**Directions:** Check every line of the entries below for the word "CLECSS", and copy the ones that have it.

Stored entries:
>>>>

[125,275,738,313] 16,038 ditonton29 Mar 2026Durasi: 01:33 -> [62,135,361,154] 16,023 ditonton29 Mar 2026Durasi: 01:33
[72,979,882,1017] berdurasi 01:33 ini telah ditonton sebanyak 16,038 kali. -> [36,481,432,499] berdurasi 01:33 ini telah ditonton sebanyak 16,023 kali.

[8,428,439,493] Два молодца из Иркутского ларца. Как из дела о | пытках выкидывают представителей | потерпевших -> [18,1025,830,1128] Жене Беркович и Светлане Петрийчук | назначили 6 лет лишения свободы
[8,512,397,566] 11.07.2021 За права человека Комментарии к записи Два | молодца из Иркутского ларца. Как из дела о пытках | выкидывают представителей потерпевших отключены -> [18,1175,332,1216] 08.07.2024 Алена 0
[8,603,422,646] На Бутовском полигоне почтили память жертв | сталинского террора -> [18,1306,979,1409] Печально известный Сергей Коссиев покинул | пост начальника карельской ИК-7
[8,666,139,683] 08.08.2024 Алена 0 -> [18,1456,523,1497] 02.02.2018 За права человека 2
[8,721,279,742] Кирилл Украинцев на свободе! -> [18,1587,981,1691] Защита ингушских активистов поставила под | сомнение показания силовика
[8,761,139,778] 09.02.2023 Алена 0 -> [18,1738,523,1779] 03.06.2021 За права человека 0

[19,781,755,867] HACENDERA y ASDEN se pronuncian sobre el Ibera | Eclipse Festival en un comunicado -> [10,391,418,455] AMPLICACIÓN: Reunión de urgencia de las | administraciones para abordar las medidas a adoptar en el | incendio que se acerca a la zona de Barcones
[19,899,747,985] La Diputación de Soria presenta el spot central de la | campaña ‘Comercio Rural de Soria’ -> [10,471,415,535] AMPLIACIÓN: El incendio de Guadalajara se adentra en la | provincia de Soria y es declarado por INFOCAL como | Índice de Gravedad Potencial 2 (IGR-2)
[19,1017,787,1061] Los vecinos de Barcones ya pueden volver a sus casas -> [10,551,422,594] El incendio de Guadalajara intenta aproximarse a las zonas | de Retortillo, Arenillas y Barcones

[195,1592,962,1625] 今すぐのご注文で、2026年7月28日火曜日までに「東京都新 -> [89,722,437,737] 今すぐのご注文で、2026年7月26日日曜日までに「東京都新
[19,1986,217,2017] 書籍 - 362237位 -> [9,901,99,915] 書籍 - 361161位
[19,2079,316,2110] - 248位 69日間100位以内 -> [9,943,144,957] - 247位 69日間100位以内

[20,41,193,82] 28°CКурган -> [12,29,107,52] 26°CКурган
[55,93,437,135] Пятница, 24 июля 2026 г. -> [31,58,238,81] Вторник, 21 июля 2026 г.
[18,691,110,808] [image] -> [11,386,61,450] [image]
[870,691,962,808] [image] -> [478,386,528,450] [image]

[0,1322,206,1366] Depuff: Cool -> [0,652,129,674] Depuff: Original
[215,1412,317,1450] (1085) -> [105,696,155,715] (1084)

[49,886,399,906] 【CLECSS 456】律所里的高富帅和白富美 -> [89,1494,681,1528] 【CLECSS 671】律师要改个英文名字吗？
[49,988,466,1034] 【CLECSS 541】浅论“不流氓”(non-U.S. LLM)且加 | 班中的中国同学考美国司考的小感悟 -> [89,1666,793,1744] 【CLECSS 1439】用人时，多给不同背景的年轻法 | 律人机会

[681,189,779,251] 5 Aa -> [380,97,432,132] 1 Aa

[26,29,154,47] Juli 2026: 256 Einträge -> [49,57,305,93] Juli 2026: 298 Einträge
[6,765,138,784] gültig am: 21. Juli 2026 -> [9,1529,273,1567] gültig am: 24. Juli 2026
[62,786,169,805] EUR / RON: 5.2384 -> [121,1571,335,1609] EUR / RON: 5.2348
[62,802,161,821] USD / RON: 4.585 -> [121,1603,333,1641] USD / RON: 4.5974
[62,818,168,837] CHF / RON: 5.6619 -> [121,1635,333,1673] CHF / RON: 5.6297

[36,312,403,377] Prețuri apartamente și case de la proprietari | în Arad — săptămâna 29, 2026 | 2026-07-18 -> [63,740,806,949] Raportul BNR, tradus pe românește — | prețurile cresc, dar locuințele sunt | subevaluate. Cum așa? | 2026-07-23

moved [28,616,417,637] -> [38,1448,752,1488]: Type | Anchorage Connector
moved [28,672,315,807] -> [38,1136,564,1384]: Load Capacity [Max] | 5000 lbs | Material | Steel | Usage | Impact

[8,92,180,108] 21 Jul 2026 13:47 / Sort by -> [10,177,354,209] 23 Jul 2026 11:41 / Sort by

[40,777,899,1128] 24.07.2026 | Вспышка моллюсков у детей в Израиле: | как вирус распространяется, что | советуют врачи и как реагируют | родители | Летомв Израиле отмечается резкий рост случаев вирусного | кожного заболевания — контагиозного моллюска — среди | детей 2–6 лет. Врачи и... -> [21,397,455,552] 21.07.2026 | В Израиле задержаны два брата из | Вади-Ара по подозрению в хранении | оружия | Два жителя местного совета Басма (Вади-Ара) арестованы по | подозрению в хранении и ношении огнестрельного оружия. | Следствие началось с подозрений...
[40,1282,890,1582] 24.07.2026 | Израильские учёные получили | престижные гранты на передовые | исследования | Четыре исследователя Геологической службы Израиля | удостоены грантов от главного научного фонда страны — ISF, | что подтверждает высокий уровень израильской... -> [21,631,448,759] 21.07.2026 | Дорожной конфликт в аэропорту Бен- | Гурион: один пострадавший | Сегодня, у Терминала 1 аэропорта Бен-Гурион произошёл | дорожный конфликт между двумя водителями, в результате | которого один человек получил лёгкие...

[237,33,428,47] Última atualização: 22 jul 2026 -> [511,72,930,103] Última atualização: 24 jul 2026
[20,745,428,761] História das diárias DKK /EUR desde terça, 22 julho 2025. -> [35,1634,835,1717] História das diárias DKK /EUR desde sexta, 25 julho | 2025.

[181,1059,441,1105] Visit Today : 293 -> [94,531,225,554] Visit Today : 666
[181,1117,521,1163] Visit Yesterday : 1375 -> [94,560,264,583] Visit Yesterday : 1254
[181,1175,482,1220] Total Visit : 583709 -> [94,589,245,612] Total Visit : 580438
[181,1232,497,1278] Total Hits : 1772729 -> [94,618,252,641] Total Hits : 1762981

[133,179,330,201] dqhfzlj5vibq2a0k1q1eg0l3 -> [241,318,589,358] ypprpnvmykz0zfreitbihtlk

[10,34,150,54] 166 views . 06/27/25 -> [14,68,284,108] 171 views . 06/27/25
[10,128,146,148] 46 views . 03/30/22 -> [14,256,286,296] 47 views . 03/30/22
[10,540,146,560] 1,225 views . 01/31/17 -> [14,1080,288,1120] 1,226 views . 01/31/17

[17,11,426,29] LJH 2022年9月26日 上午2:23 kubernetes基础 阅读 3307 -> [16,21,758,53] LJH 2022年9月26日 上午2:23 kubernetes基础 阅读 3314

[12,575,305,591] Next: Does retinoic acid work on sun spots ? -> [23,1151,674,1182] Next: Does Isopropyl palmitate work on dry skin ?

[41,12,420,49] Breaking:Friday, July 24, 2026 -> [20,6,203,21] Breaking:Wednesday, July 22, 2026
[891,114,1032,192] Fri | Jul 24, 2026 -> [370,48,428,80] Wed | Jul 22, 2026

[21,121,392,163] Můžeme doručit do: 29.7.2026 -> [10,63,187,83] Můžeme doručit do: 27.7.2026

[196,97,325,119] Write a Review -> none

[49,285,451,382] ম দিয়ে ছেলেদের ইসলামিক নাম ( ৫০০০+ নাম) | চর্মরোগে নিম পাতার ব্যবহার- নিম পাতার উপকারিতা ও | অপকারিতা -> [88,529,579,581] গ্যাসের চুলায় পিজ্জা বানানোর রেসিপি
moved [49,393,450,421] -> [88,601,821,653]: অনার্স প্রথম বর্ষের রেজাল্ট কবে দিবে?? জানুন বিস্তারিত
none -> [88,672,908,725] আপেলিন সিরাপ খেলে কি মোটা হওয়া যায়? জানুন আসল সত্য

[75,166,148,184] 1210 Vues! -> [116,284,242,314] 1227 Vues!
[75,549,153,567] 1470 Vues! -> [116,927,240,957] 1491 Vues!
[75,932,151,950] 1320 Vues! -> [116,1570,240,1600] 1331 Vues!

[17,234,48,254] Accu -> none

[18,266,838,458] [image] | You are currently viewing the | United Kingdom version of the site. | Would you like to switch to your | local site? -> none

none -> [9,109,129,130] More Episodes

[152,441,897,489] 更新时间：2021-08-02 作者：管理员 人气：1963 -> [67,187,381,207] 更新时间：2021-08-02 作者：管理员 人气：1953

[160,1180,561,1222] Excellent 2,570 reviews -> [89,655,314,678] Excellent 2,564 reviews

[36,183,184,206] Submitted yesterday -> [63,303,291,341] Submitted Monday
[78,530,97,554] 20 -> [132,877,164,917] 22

<<<<

**Result:**
[49,886,399,906] 【CLECSS 456】律所里的高富帅和白富美 -> [89,1494,681,1528] 【CLECSS 671】律师要改个英文名字吗？
[49,988,466,1034] 【CLECSS 541】浅论“不流氓”(non-U.S. LLM)且加 | 班中的中国同学考美国司考的小感悟 -> [89,1666,793,1744] 【CLECSS 1439】用人时，多给不同背景的年轻法 | 律人机会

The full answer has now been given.